== Records provided ==
*-*-*

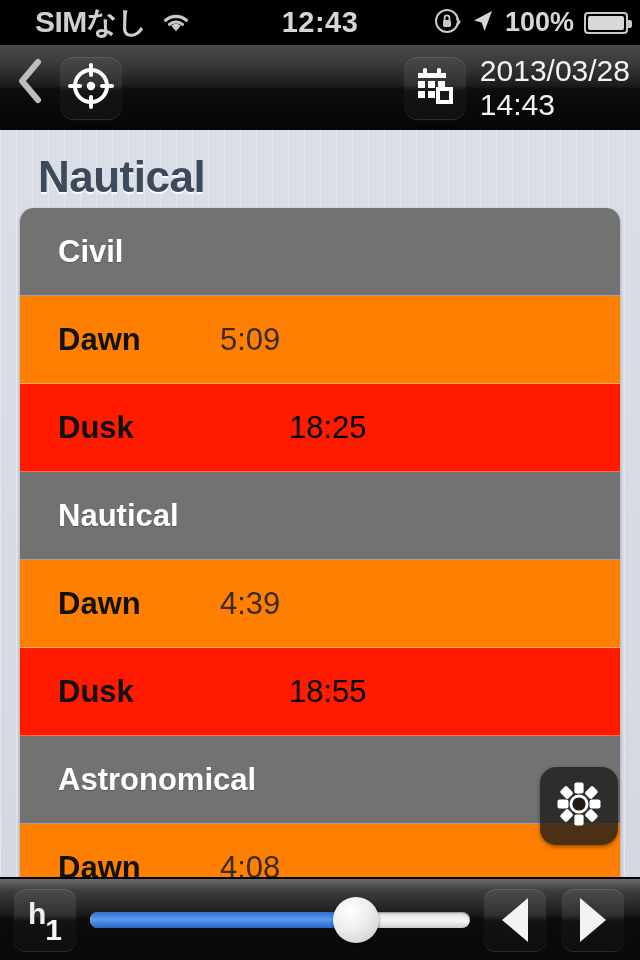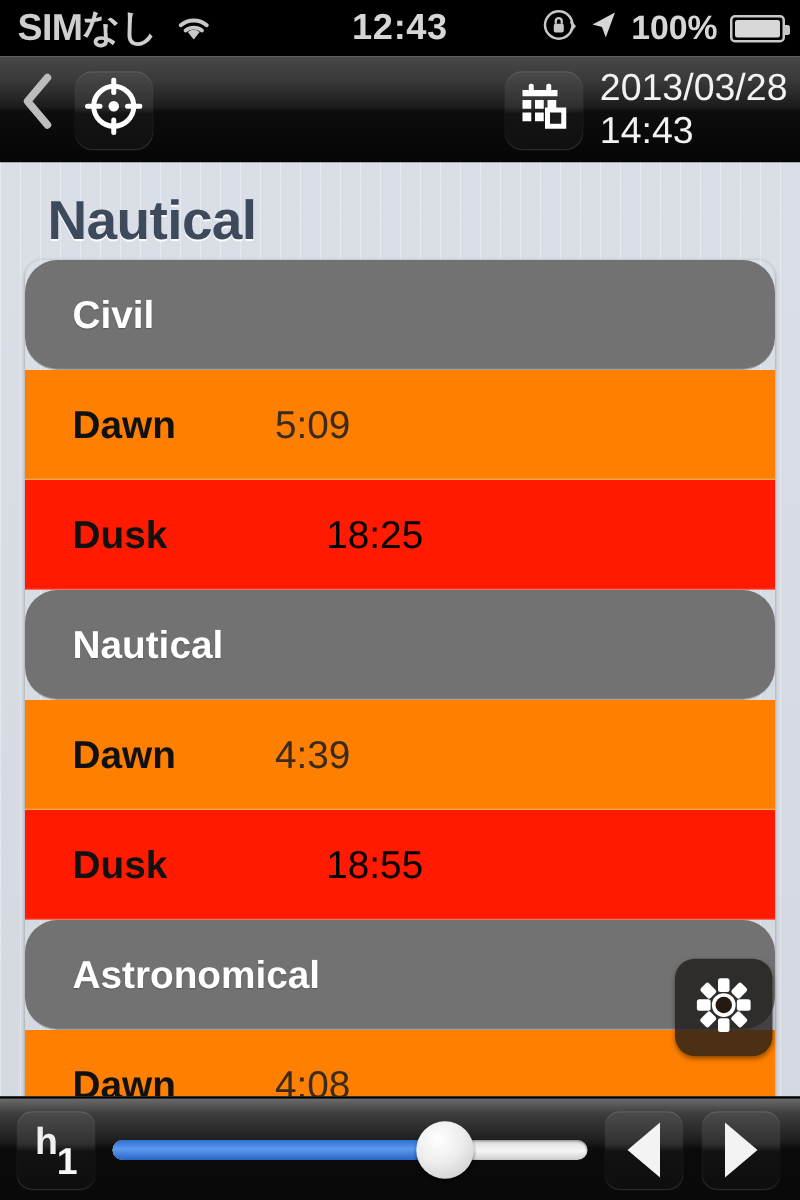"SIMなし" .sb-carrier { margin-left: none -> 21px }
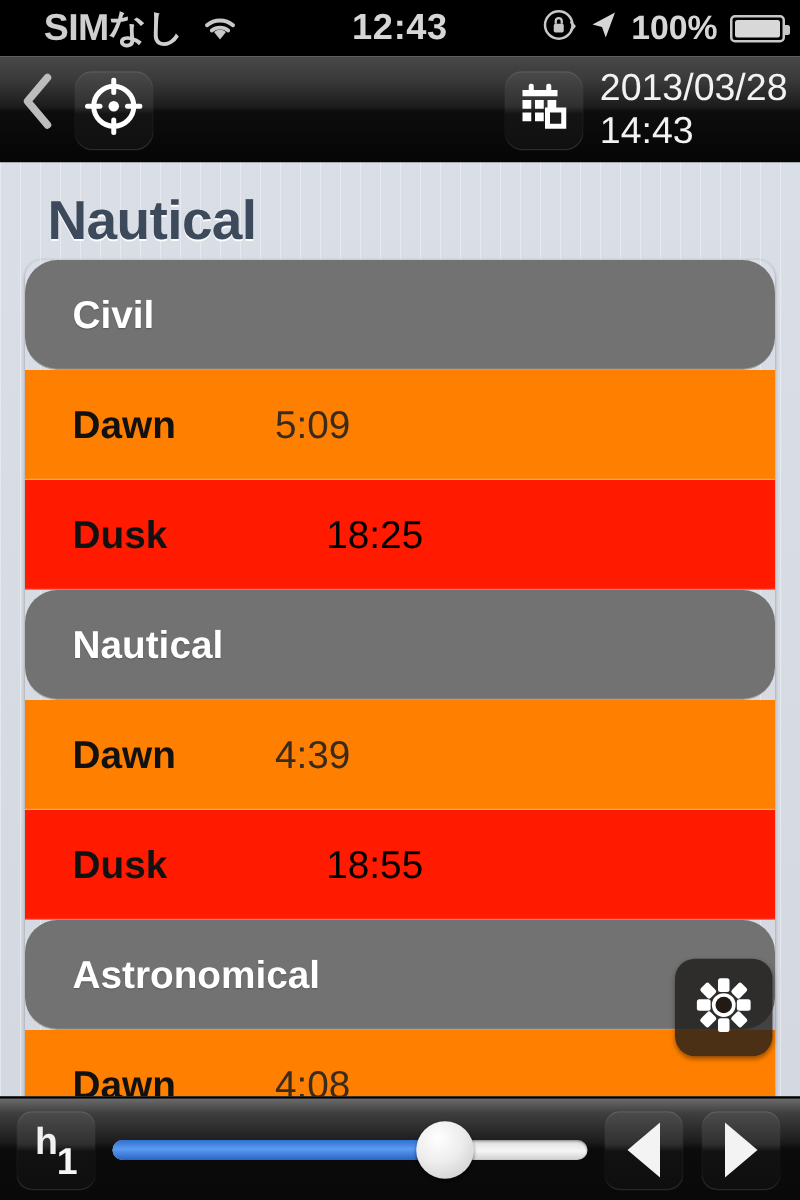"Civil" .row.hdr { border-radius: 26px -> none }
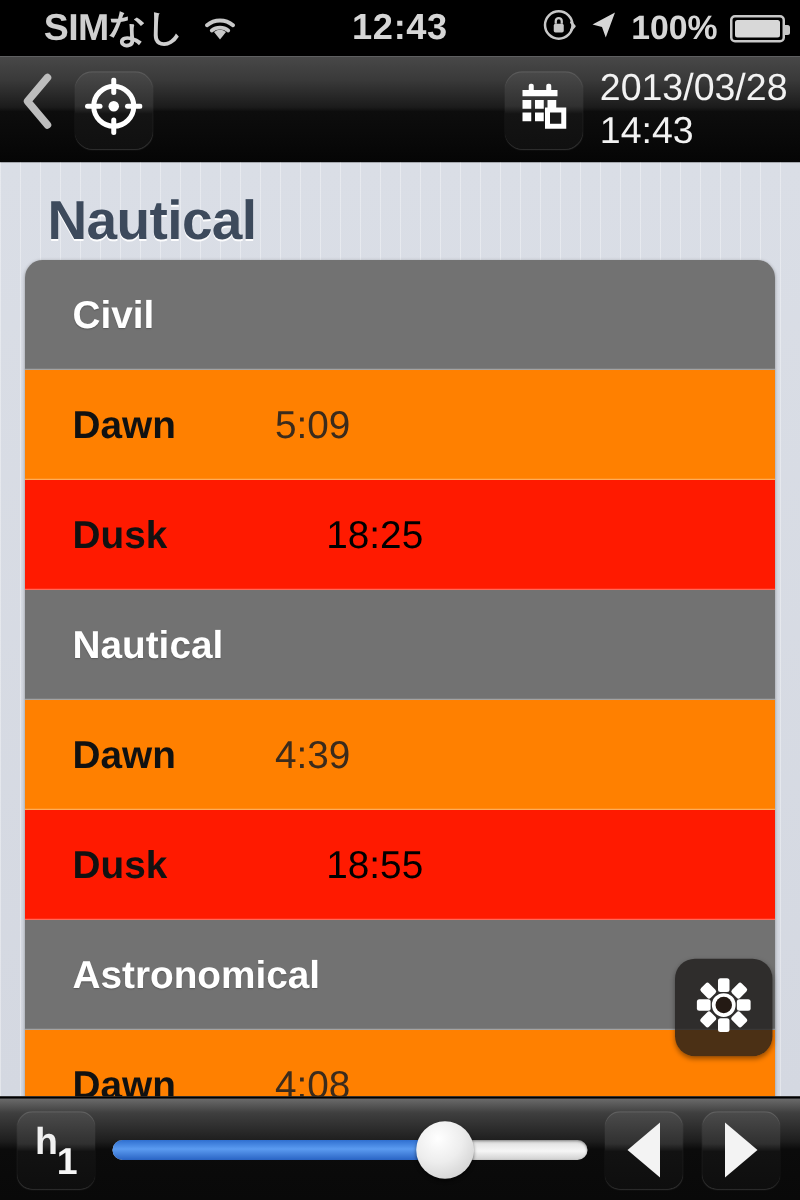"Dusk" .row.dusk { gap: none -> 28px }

*-*-*

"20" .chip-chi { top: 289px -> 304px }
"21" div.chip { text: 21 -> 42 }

*-*-*

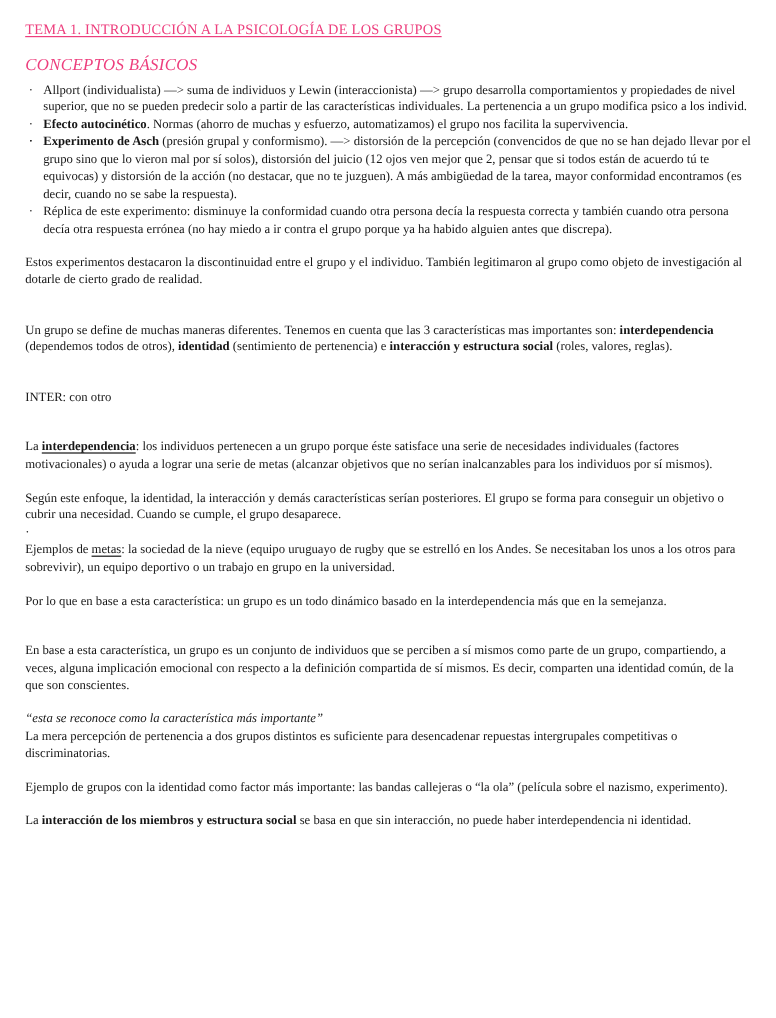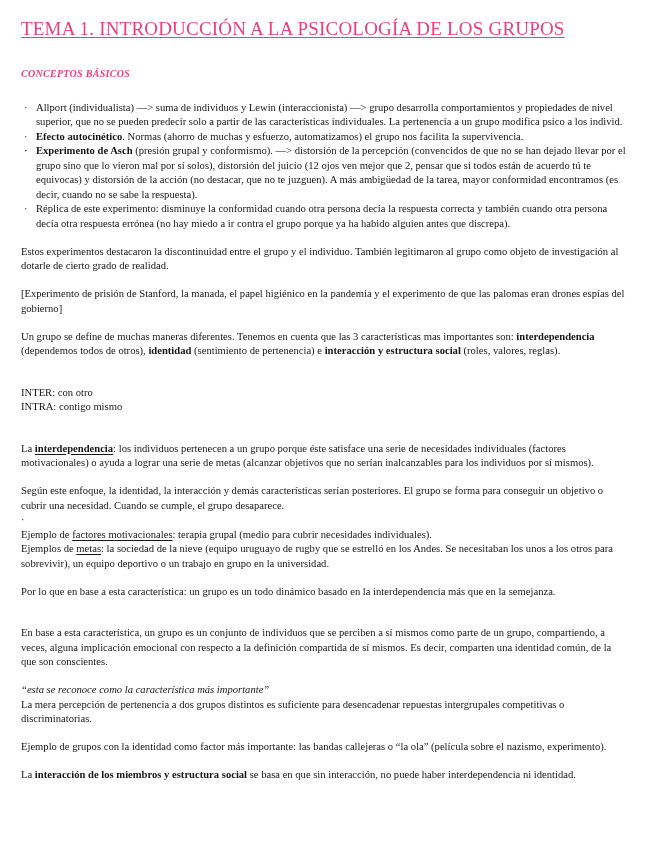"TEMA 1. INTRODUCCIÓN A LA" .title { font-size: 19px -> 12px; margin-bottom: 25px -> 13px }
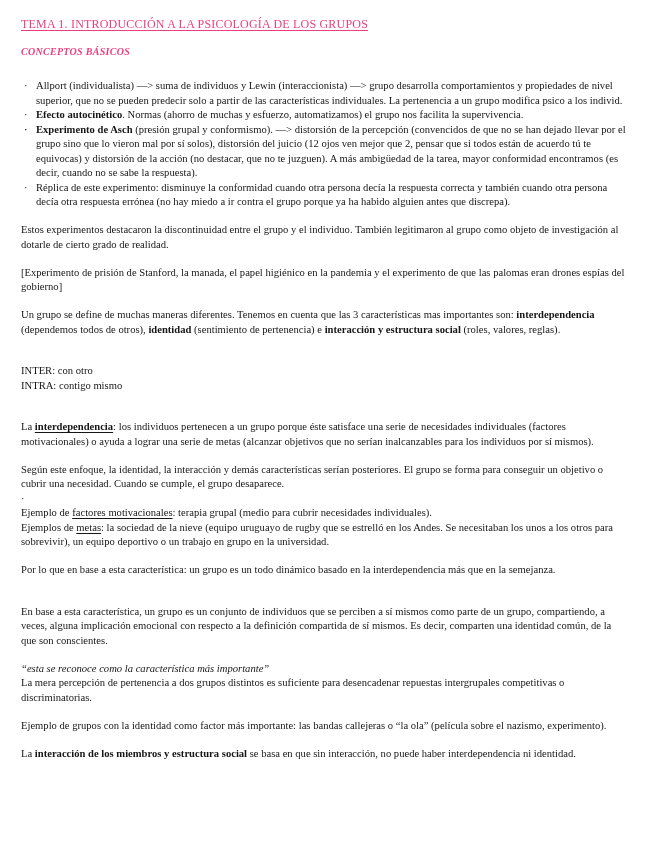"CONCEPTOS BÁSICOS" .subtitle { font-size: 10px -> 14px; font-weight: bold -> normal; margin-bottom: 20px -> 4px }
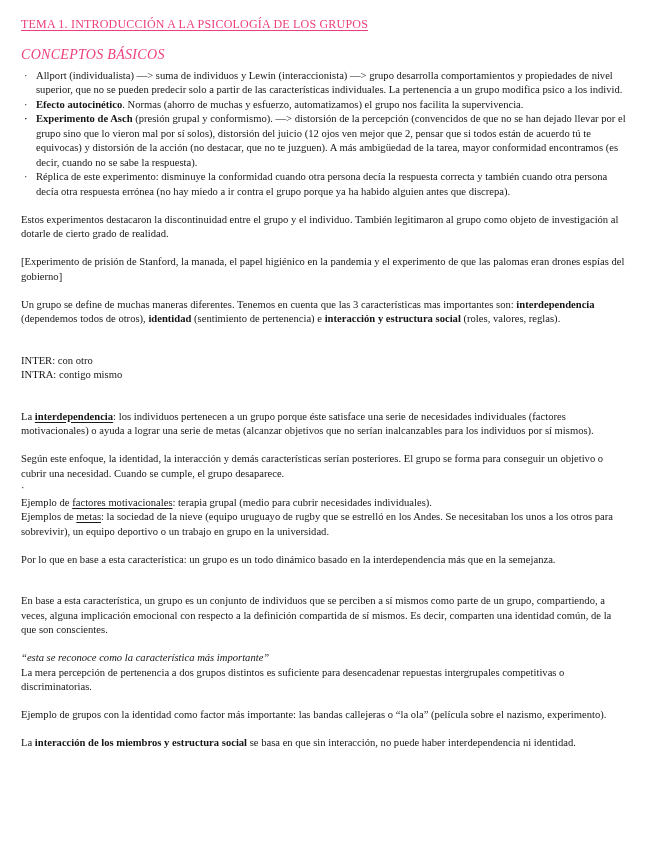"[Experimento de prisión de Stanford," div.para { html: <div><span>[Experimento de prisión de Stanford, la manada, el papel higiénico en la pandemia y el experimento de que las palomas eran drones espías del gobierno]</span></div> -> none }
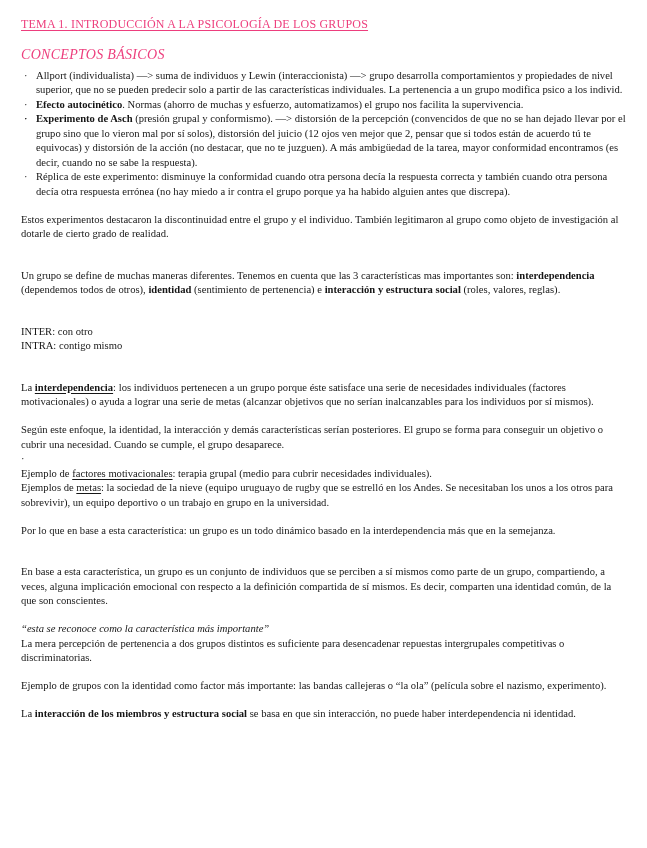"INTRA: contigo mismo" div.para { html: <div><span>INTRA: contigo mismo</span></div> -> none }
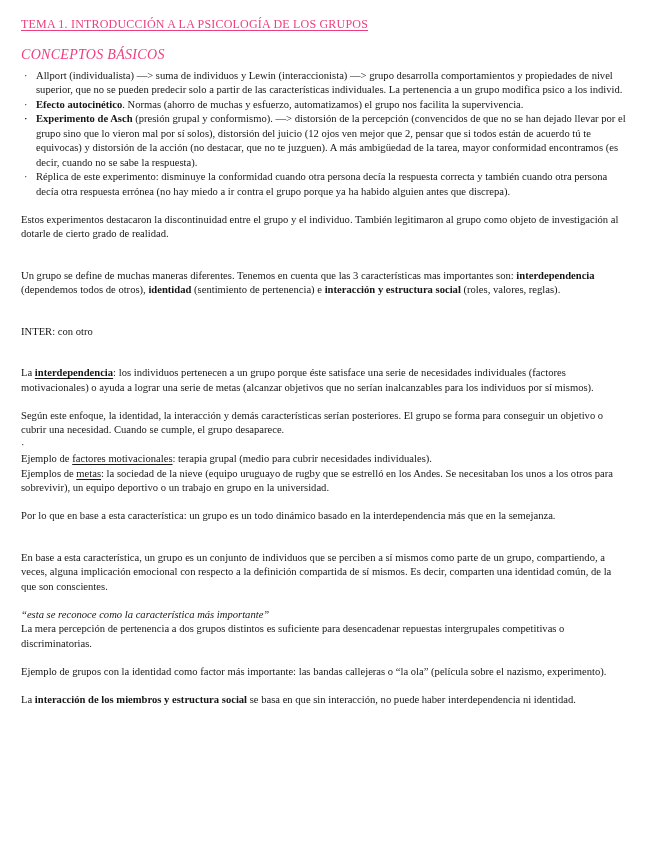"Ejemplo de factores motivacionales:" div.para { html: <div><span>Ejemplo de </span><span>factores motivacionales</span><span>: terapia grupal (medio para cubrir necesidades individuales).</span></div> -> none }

*-*-*

== Activity ==
Retype the lines above exactly as they appear, from the line containing "margin-left: none ->" through the line containing "gap: none ->", and leave out any pictures.

== Written response ==
"SIMなし" .sb-carrier { margin-left: none -> 21px }
"Civil" .row.hdr { border-radius: 26px -> none }
"Dusk" .row.dusk { gap: none -> 28px }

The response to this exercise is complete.